-
Notifications
You must be signed in to change notification settings - Fork 50
New issue
Have a question about this project? Sign up for a free GitHub account to open an issue and contact its maintainers and the community.
By clicking “Sign up for GitHub”, you agree to our terms of service and privacy statement. We’ll occasionally send you account related emails.

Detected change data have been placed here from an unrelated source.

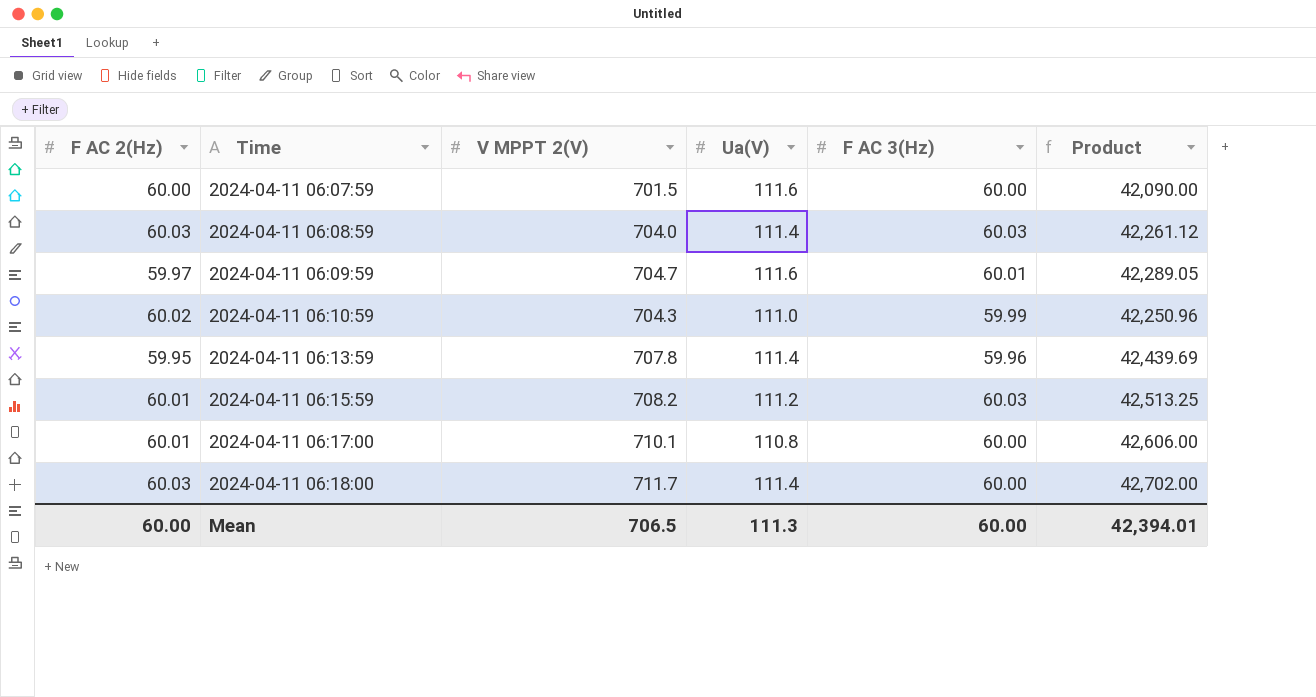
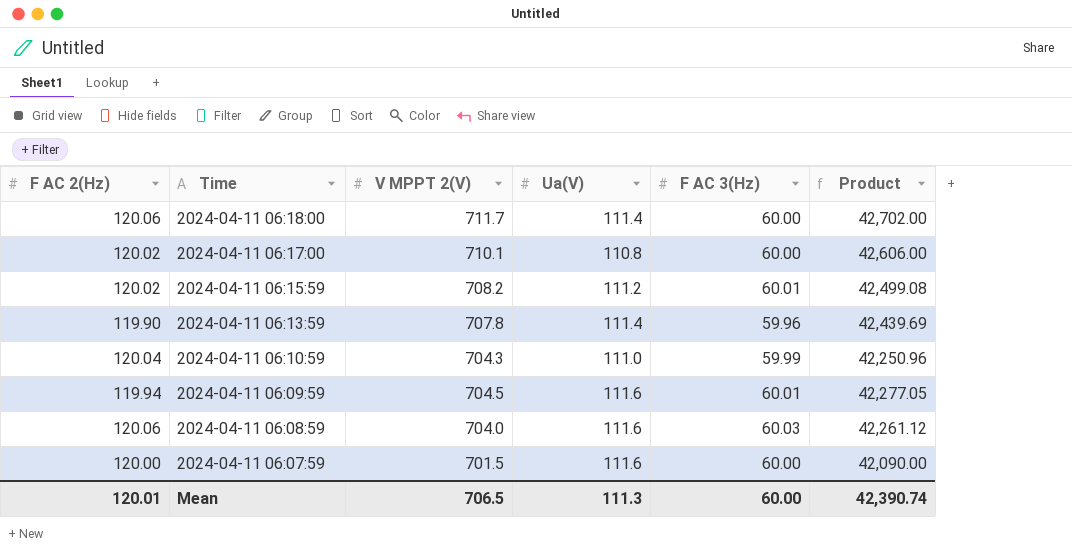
row order: Time ascending -> Time descending
2024-04-11 06:18:00 | F AC 2(Hz): 60.03 -> 120.06
2024-04-11 06:17:00 | F AC 2(Hz): 60.01 -> 120.02
2024-04-11 06:15:59 | F AC 2(Hz): 60.01 -> 120.02
2024-04-11 06:15:59 | F AC 3(Hz): 60.03 -> 60.01
2024-04-11 06:15:59 | Product: 42,513.25 -> 42,499.08
2024-04-11 06:13:59 | F AC 2(Hz): 59.95 -> 119.90
2024-04-11 06:10:59 | F AC 2(Hz): 60.02 -> 120.04
2024-04-11 06:09:59 | F AC 2(Hz): 59.97 -> 119.94
2024-04-11 06:09:59 | V MPPT 2(V): 704.7 -> 704.5
2024-04-11 06:09:59 | Product: 42,289.05 -> 42,277.05
2024-04-11 06:08:59 | F AC 2(Hz): 60.03 -> 120.06
2024-04-11 06:08:59 | Ua(V): 111.4 -> 111.6
2024-04-11 06:07:59 | F AC 2(Hz): 60.00 -> 120.00
Mean | F AC 2(Hz): 60.00 -> 120.01
Mean | Product: 42,394.01 -> 42,390.74

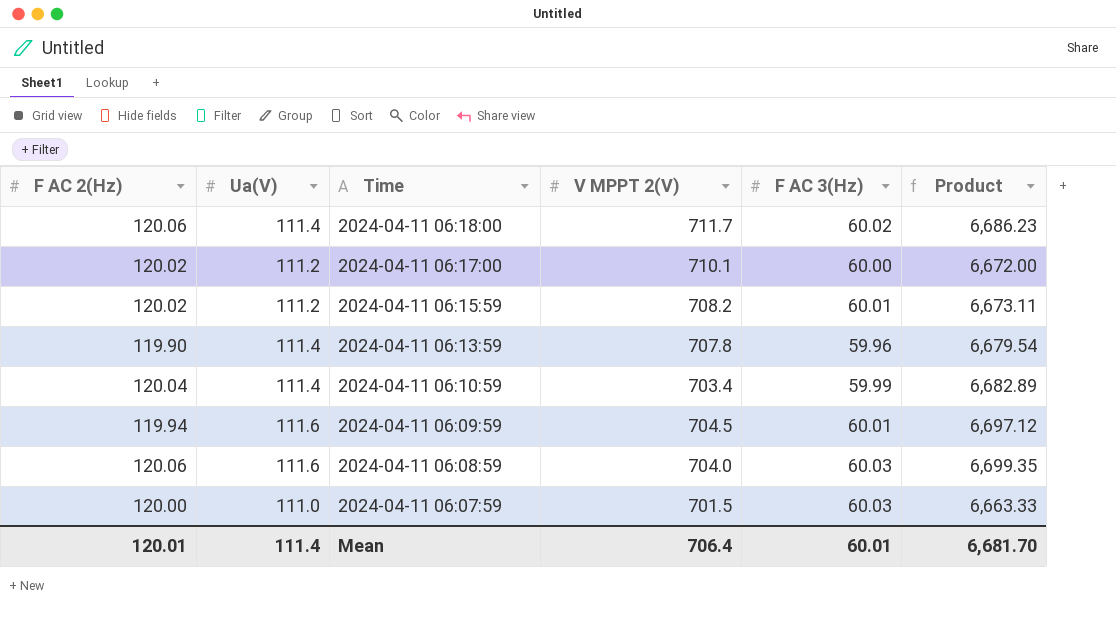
column Ua(V) | position: 4 -> 2
column Product | formula: [V MPPT 2(V)] * [F AC 3(Hz)] -> [Ua(V)] * [F AC 3(Hz)]
2024-04-11 06:18:00 | F AC 3(Hz): 60.00 -> 60.02
2024-04-11 06:17:00 | Ua(V): 110.8 -> 111.2
2024-04-11 06:10:59 | Ua(V): 111.0 -> 111.4
2024-04-11 06:10:59 | V MPPT 2(V): 704.3 -> 703.4
2024-04-11 06:07:59 | Ua(V): 111.6 -> 111.0
2024-04-11 06:07:59 | F AC 3(Hz): 60.00 -> 60.03
Mean | Ua(V): 111.3 -> 111.4
Mean | V MPPT 2(V): 706.5 -> 706.4
Mean | F AC 3(Hz): 60.00 -> 60.01
Mean | Product: 42,390.74 -> 6,681.70

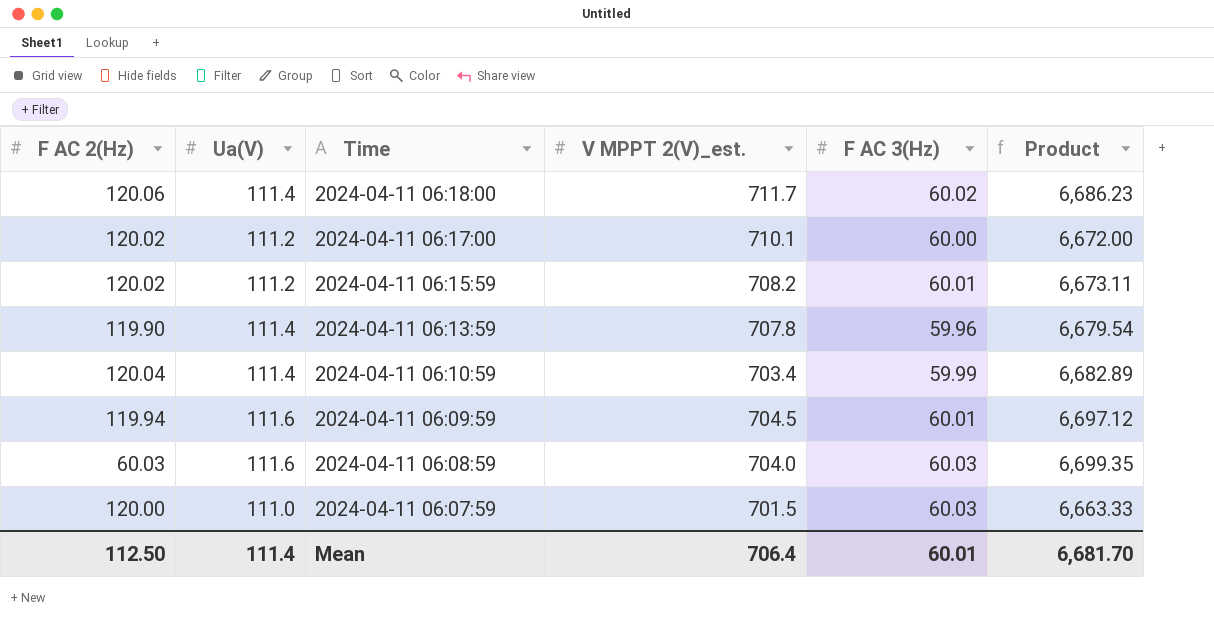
column name: V MPPT 2(V) -> V MPPT 2(V)_est.
2024-04-11 06:08:59 | F AC 2(Hz): 120.06 -> 60.03
Mean | F AC 2(Hz): 120.01 -> 112.50

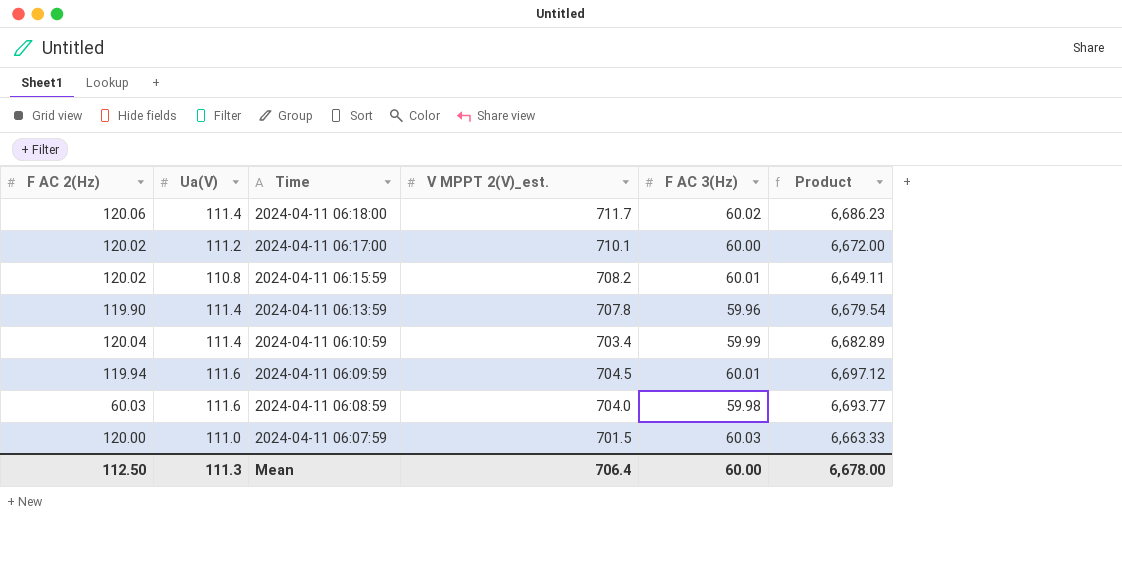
2024-04-11 06:15:59 | Ua(V): 111.2 -> 110.8
2024-04-11 06:15:59 | Product: 6,673.11 -> 6,649.11
2024-04-11 06:08:59 | F AC 3(Hz): 60.03 -> 59.98
2024-04-11 06:08:59 | Product: 6,699.35 -> 6,693.77
Mean | Ua(V): 111.4 -> 111.3
Mean | F AC 3(Hz): 60.01 -> 60.00
Mean | Product: 6,681.70 -> 6,678.00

Already on GitHub? Sign in to your account
Different Caikit server instances returns different protos #237
Comments
I have a simpler reproducer !
again, the location of this field is the issue:
|
…roto' workaround for caikit/caikit-nlp#237 so that llm-load-test always runs with the right protos
…roto' workaround for caikit/caikit-nlp#237 so that llm-load-test always runs with the right protos
…roto' workaround for caikit/caikit-nlp#237 so that llm-load-test always runs with the right protos
…roto' workaround for caikit/caikit-nlp#237 so that llm-load-test always runs with the right protos
…roto' workaround for caikit/caikit-nlp#237 so that llm-load-test always runs with the right protos
…roto' workaround for caikit/caikit-nlp#237 so that llm-load-test always runs with the right protos
…roto' workaround for caikit/caikit-nlp#237 so that llm-load-test always runs with the right protos
I don't really know, I've tested it only in my OpenShift cluster with the should be easy to check with this reproducer |
…roto' workaround for caikit/caikit-nlp#237 so that llm-load-test always runs with the right protos
Ok, looks like the version of |
…roto' workaround for caikit/caikit-nlp#237 so that llm-load-test always runs with the right protos
…roto' workaround for caikit/caikit-nlp#237 so that llm-load-test always runs with the right protos
thanks for the updates, I can't find any problematic difference now :) only thing I noticed is that the Services still have a random order. Two examples: I think this last bit will be solved by caikit/caikit#535, @evaline-ju could you confirm? |
@aluu317 worked on caikit/caikit#535 - could you provide any insight on the above? I think I was tagged by mistake |
oups, I got it wrong with the auto-completion, sorry Evaline! |
@kpouget Ah, unfortunately, the PR caikit/caikit#535 will not fix the ordering of rpcs, it was meant to fix the ordering of the fields in your original bug. |
Describe the bug
As part of my automated testing, I observed that some requests were returning very quickly.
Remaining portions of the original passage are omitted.